Udinese, da venerdì in ritiro. Delneri ora deve prendere in mano la situazione

Manca l’ufficialità, ma salvo ripensamenti dell’ultima ora (in concomitanza con i festeggiamenti per i 120 anni) da venerdì sera l’Udinese andrà in ritiro per preparare al meglio la gara col Bologna. Delneri intanto è chiamato a scelte tecniche che confermino che deve giocare chi merita

Come anticipato a caldo, l’Udinese andrà in ritiro. Sarà ‘punitivo’ in un certo senso, perché la prestazione di Cagliari ha irritato non poco la proprietà. Ma sarà anche ‘educativo’ per poter ricompattare per l’ennesima volta un gruppo che appare sempre più eterogeneo. “Non si gioca di squadra”, l’accusa a caldo di Thereau che non le ha mandate a dire e ha espresso un concetto che oramai appare chiaro da tempo a tutti.

L’avvento di Delneri ha portato aria fresca, ma c’è il rischio che l’effetto novità possa finire. Da qui la presa di posizione del club. Non ancora ufficiale, ma da quanto trapela l’Udinese andrà in ritiro dopo l’allenamento di venerdì pomeriggio per preparare al meglio la delicata sfida contro il Bologna al ‘Friuli’ lunedì sera.

La decisione pare essere arrivata direttamente dal ‘Lider Maximo’, Gianpaolo Pozzo, uno he conosce fin nei minimi dettagli quanto accaduto gli scorsi anni e non vuole rischiare.  un nuovo incontro con i dirigenti (allargato a Delneri) è previsto martedì prima della ripresa degli allenamenti, ma il dado è tratto.

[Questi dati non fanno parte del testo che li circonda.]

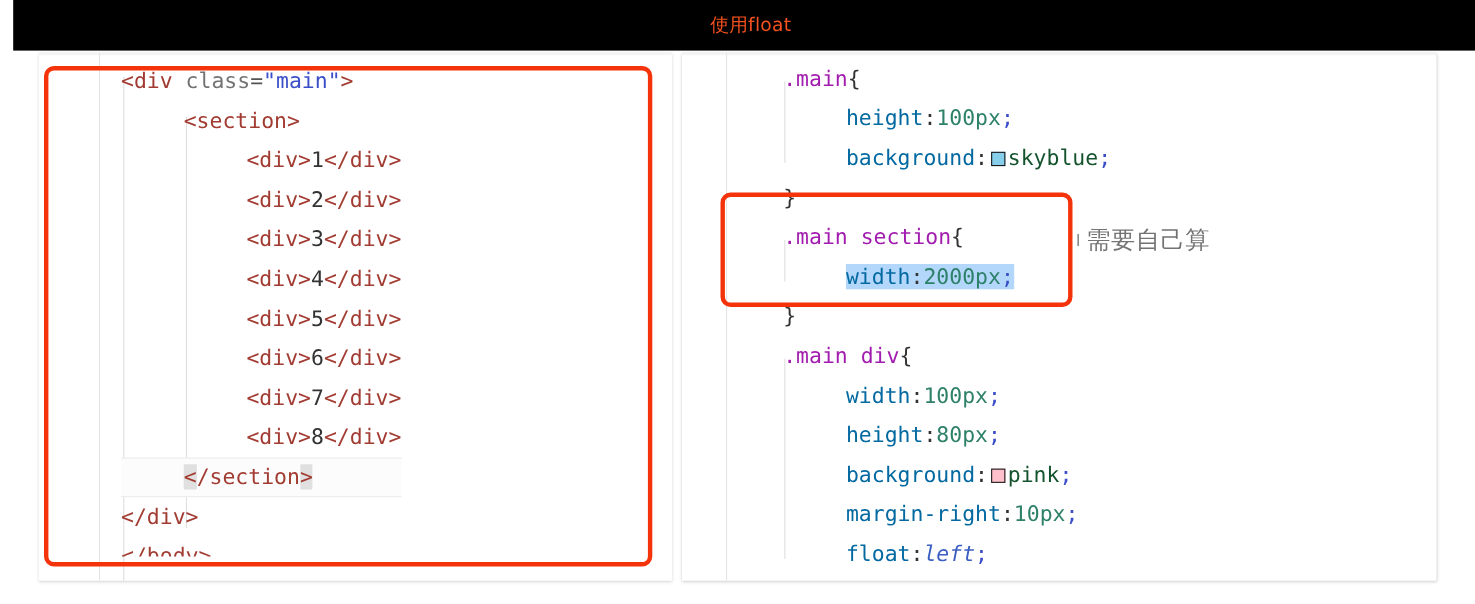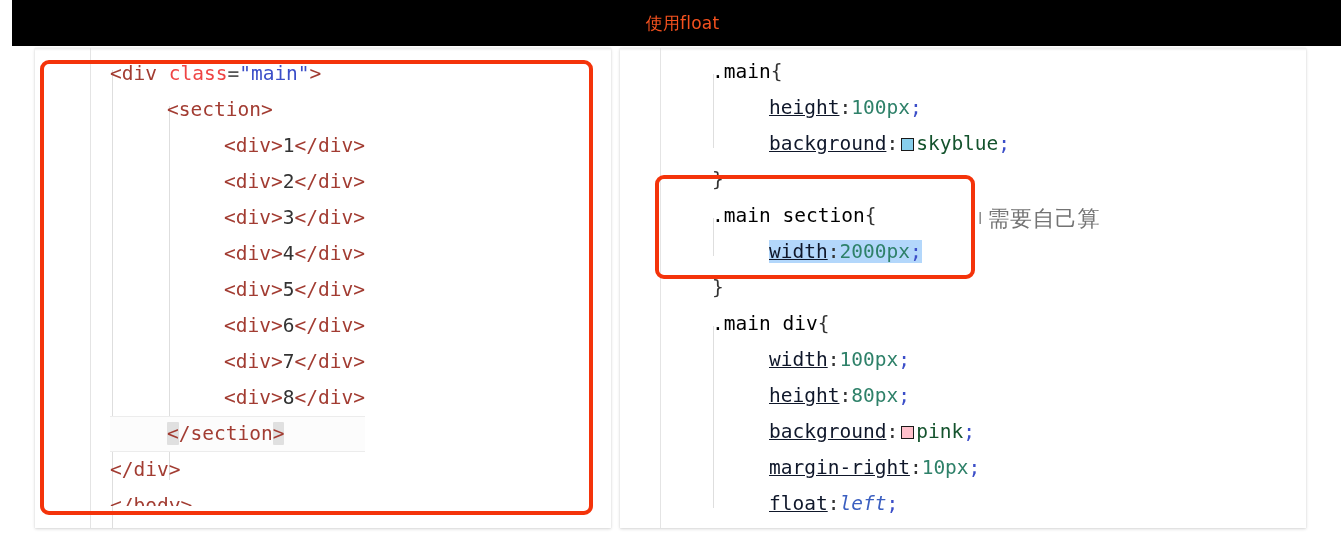"class" .tok-attr { color: #ef4444 -> #737373 }
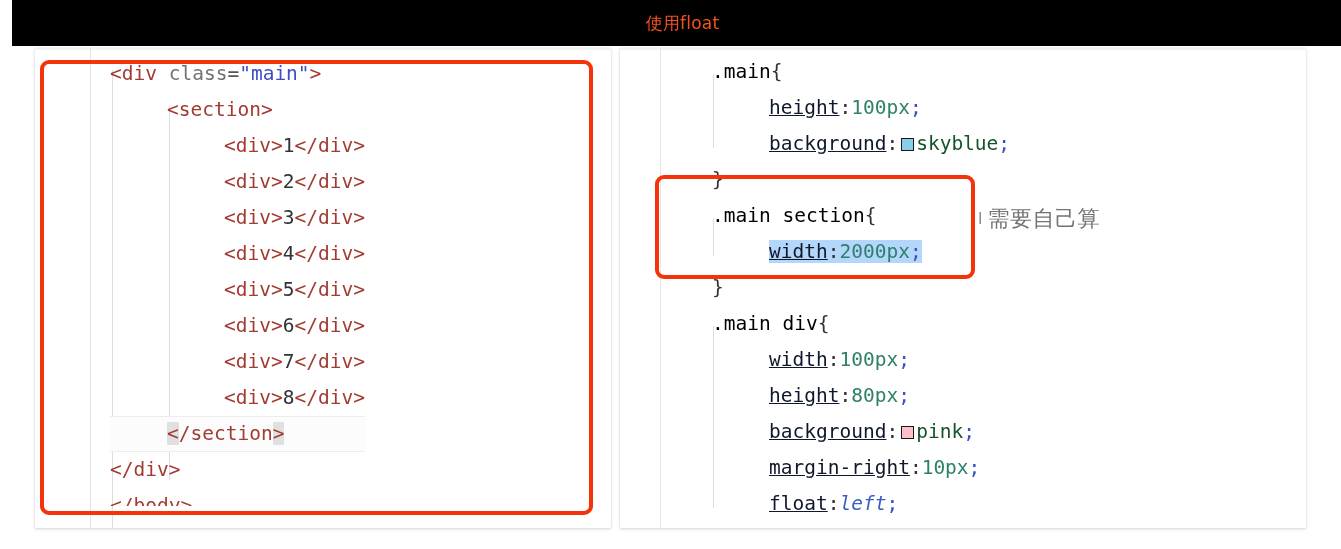".main" .tok-sel { color: #000000 -> #a21caf }
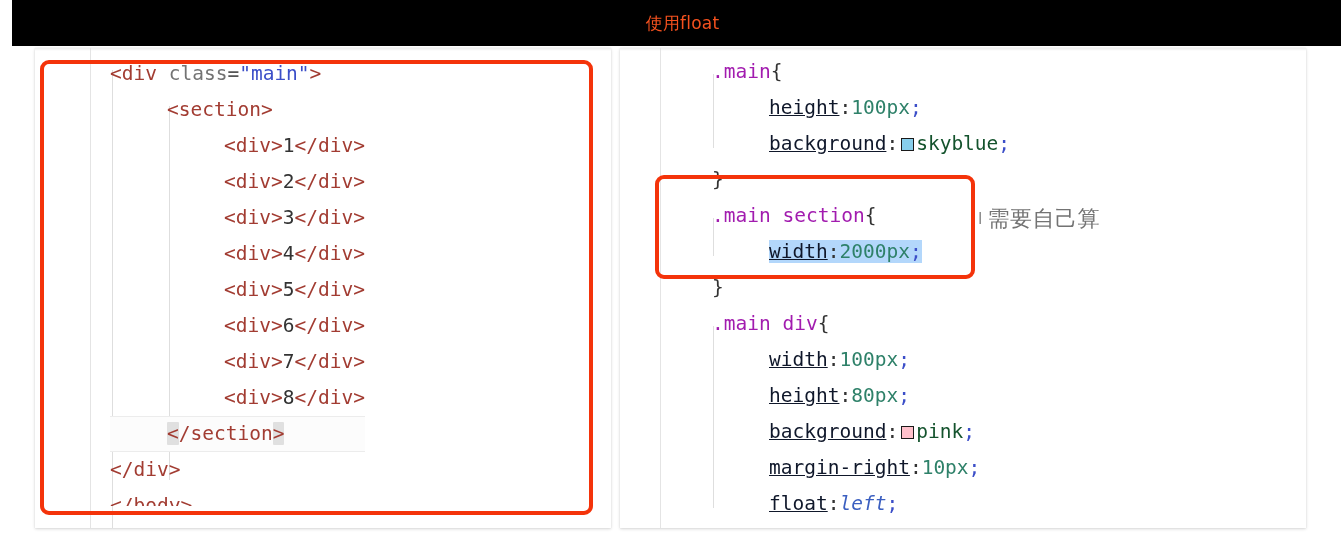"height" .tok-prop { color: #0f172a -> #0369a1; text-decoration: underline -> none }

La cosa che forse ha fatto più infuriare Pozzo, al di là del risultato estremamente negativo per come è maturato, è stato l’atteggiamento nella settimana dei festeggiamenti per i 120 anni del club bianconero, che culmineranno proprio con la gara contro i felsinei.

Intanto sul banco degli i puntati ancora una volta c’è Danilo: al di là di quanto scaduto con i compagni nella scorsa settimana, a Cagliari è stato uno dei peggiori. Segno che qualcosa non va e segno che Delneri ora deve prendere in  mano la situazione. Non solo co  il brasiliano, ma con chiunque pensi di avere il posto fisso. Sarà questo il compito più arduo, lo scriviamo da quando il Patriarca di Aquileia è arrivato: i suoi predecessori è qui che hanno fallito, nel compattare la squadra, oggi tocca a lui. Con la consapevolezza che tra gruppo e squadra c’è una bella differenza, perché i sorrisi e i selfie sono facili, i sacrifici in campo per aiutare magari il compagno in difficoltà appaiono più complicati.

I giocatori, per l’ennesima volta, sembrano consapevoli di aver sbagliato e quindi accetteranno il ritiro. Che  sarà un pernottamento in hotel e allenamenti al Bruseschi, come sempre.